### Task goal
Could you please transcribe the data exactly, without the pictures?

*** Supplied material Section Begins ***

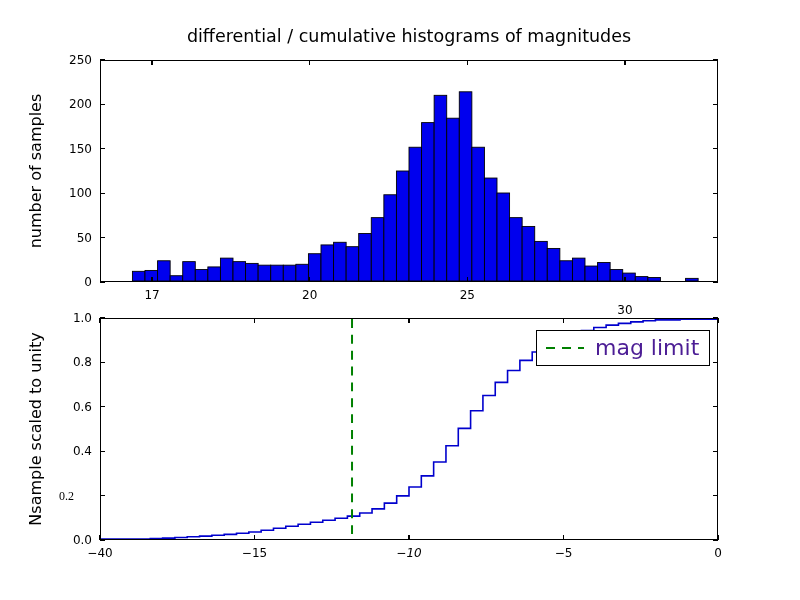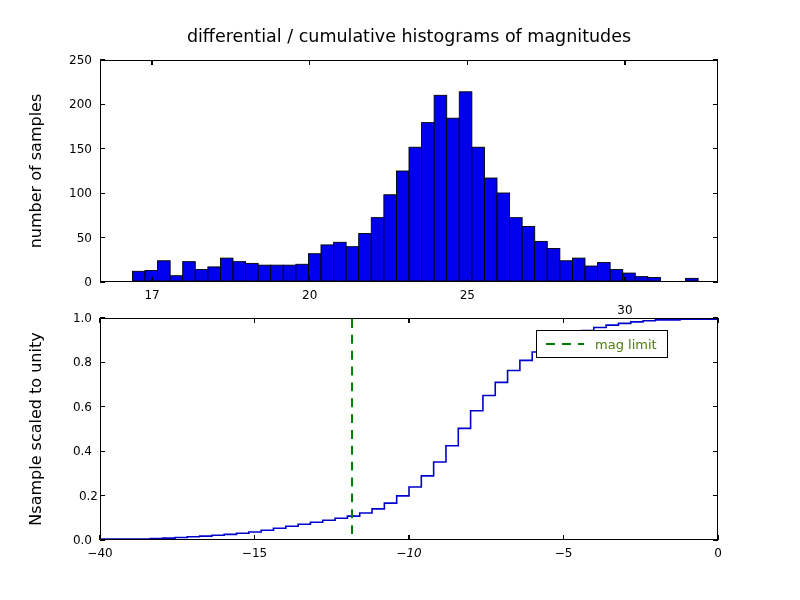--- a/index.html
+++ b/index.html
@@ -113,8 +113,8 @@
     flex: 0 0 auto;
   }
   #legend .legend-text {
-    font-size: 13px;
-    color: #4d7c0f;
+    font-size: 22px;
+    color: #4c1d95;
     white-space: nowrap;
     line-height: 1;
   }

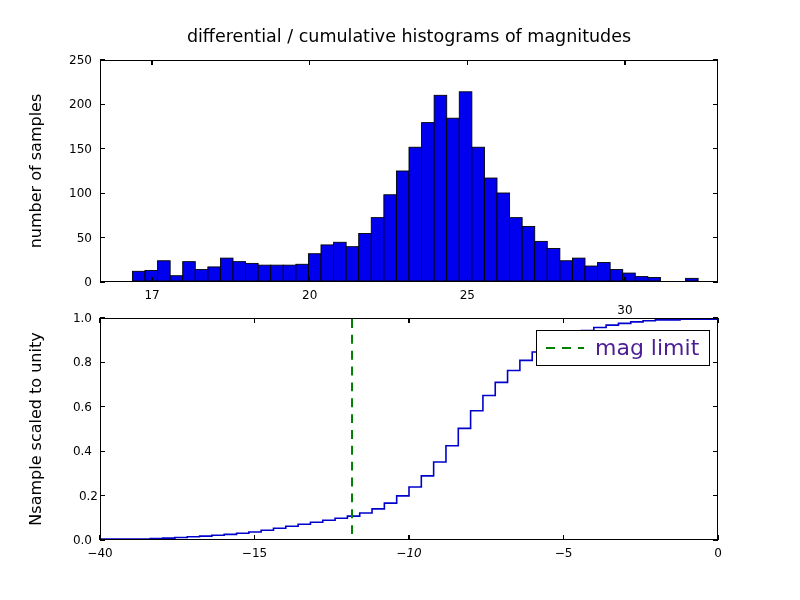--- a/index.html
+++ b/index.html
@@ -234,7 +234,7 @@
       <div class="ticklabel y" style="left: 38px; width: 54px; top: 540px;">0.0</div>
       <div class="tick-mark tick-y" style="left: 100px; top: 495px;"></div>
       <div class="tick-mark tick-y" style="left: 713px; top: 495px;"></div>
-      <div class="ticklabel y" style="left: 44px; width: 54px; top: 495.6px;">0.2</div>
+      <div class="ticklabel y" style="left: 20px; width: 54px; top: 495.6px; font-family: Liberation Serif, serif;">0.2</div>
       <div class="tick-mark tick-y" style="left: 100px; top: 450.6px;"></div>
       <div class="tick-mark tick-y" style="left: 713px; top: 450.6px;"></div>
       <div class="ticklabel y" style="left: 38px; width: 54px; top: 451.2px;">0.4</div>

*** Supplied material Section Ends ***

### Exercise solution
--- a/index.html
+++ b/index.html
@@ -113,8 +113,8 @@
     flex: 0 0 auto;
   }
   #legend .legend-text {
-    font-size: 13px;
-    color: #4d7c0f;
+    font-size: 22px;
+    color: #4c1d95;
     white-space: nowrap;
     line-height: 1;
   }

--- a/index.html
+++ b/index.html
@@ -234,7 +234,7 @@
       <div class="ticklabel y" style="left: 38px; width: 54px; top: 540px;">0.0</div>
       <div class="tick-mark tick-y" style="left: 100px; top: 495px;"></div>
       <div class="tick-mark tick-y" style="left: 713px; top: 495px;"></div>
-      <div class="ticklabel y" style="left: 44px; width: 54px; top: 495.6px;">0.2</div>
+      <div class="ticklabel y" style="left: 20px; width: 54px; top: 495.6px; font-family: Liberation Serif, serif;">0.2</div>
       <div class="tick-mark tick-y" style="left: 100px; top: 450.6px;"></div>
       <div class="tick-mark tick-y" style="left: 713px; top: 450.6px;"></div>
       <div class="ticklabel y" style="left: 38px; width: 54px; top: 451.2px;">0.4</div>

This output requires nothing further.